Work required :: The expected response is an exact repetition of every record, with images excluded.

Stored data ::

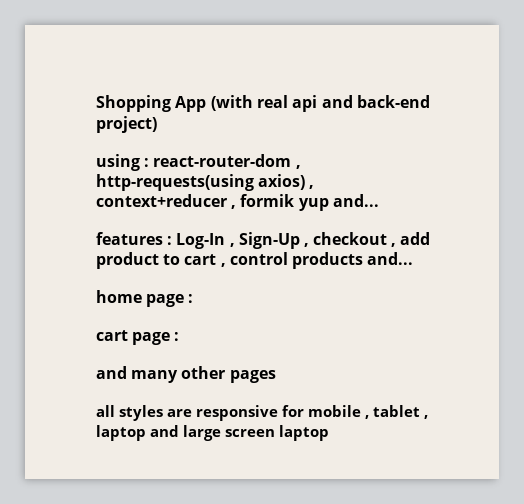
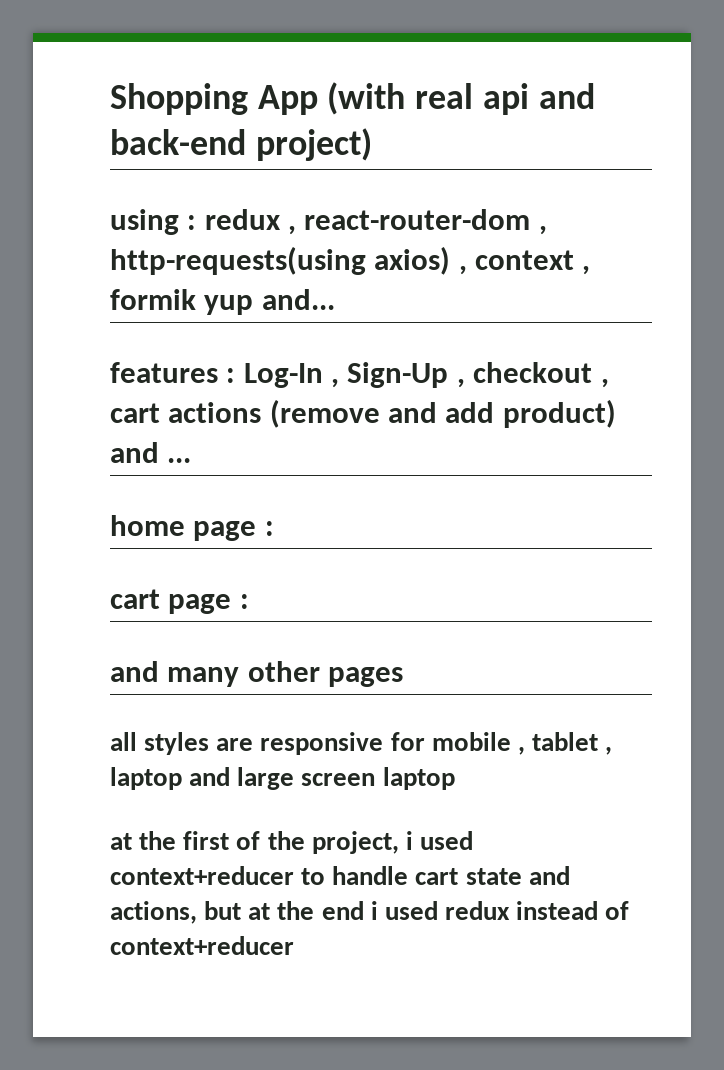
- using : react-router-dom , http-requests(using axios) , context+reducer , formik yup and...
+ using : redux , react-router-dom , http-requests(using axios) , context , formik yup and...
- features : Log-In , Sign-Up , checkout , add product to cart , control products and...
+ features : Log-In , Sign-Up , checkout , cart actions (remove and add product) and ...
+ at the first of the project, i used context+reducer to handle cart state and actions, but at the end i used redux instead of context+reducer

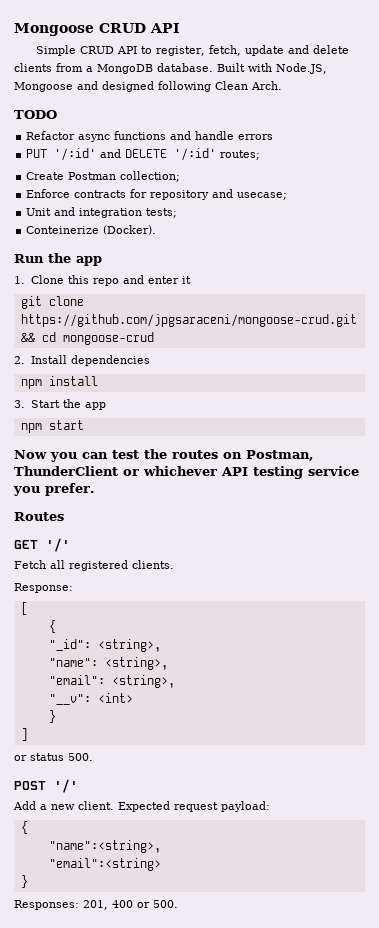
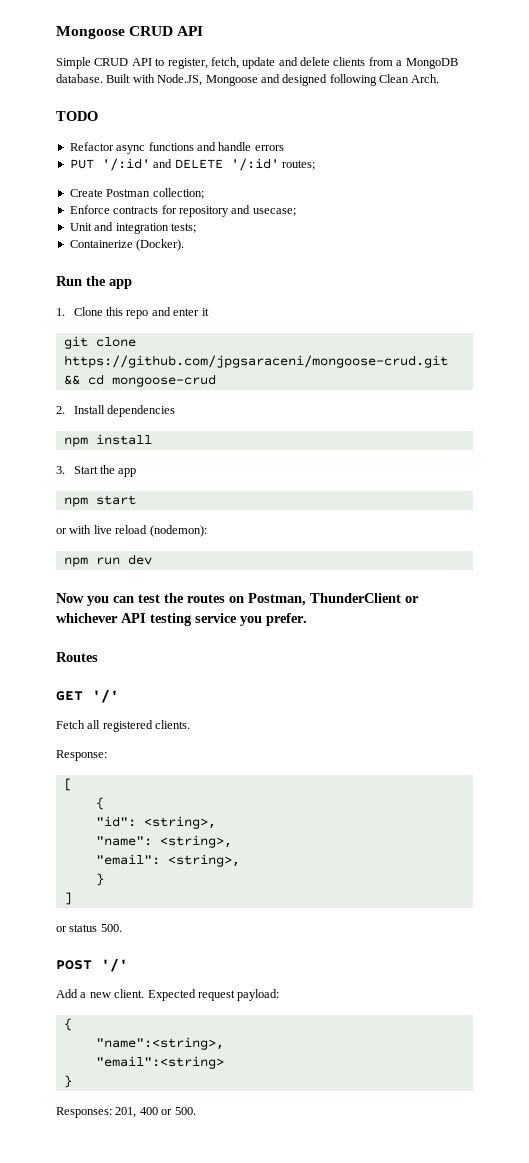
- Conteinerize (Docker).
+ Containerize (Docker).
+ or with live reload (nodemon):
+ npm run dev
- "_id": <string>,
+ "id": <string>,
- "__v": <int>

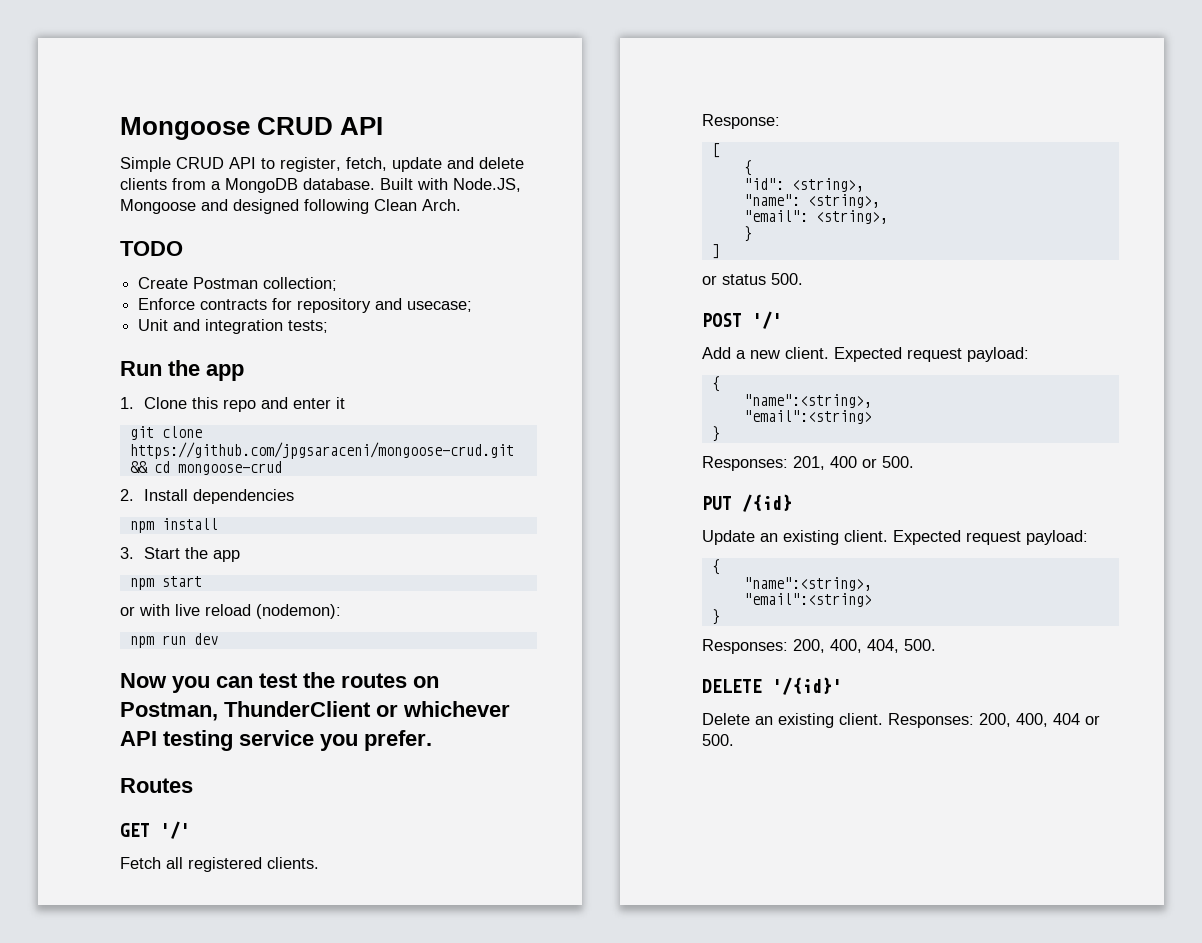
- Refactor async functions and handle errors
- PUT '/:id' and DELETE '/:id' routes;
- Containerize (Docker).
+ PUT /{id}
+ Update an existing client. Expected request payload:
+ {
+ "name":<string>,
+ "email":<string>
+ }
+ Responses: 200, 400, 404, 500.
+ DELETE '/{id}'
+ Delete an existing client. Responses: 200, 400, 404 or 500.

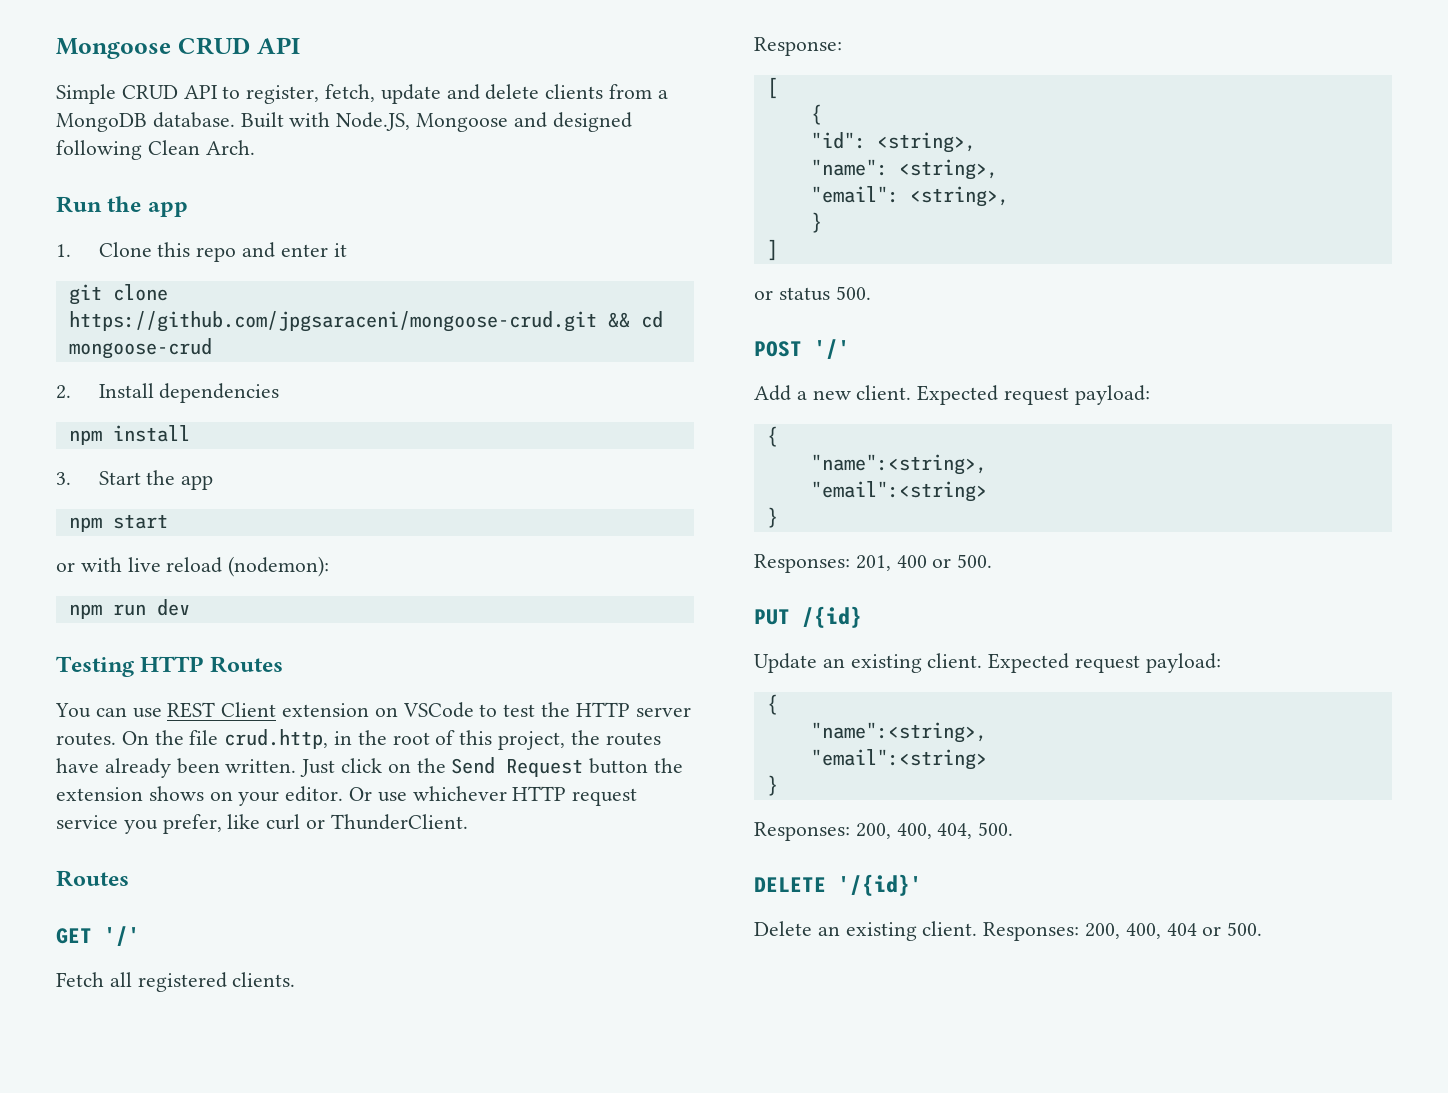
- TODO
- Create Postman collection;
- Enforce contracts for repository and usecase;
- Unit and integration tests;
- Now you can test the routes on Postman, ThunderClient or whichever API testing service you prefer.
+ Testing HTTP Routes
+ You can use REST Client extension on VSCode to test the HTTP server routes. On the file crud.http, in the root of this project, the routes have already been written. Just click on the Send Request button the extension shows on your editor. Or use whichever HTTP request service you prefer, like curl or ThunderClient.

Exercise response ::
- using : react-router-dom , http-requests(using axios) , context+reducer , formik yup and...
+ using : redux , react-router-dom , http-requests(using axios) , context , formik yup and...
- features : Log-In , Sign-Up , checkout , add product to cart , control products and...
+ features : Log-In , Sign-Up , checkout , cart actions (remove and add product) and ...
+ at the first of the project, i used context+reducer to handle cart state and actions, but at the end i used redux instead of context+reducer

- Conteinerize (Docker).
+ Containerize (Docker).
+ or with live reload (nodemon):
+ npm run dev
- "_id": <string>,
+ "id": <string>,
- "__v": <int>

- Refactor async functions and handle errors
- PUT '/:id' and DELETE '/:id' routes;
- Containerize (Docker).
+ PUT /{id}
+ Update an existing client. Expected request payload:
+ {
+ "name":<string>,
+ "email":<string>
+ }
+ Responses: 200, 400, 404, 500.
+ DELETE '/{id}'
+ Delete an existing client. Responses: 200, 400, 404 or 500.

- TODO
- Create Postman collection;
- Enforce contracts for repository and usecase;
- Unit and integration tests;
- Now you can test the routes on Postman, ThunderClient or whichever API testing service you prefer.
+ Testing HTTP Routes
+ You can use REST Client extension on VSCode to test the HTTP server routes. On the file crud.http, in the root of this project, the routes have already been written. Just click on the Send Request button the extension shows on your editor. Or use whichever HTTP request service you prefer, like curl or ThunderClient.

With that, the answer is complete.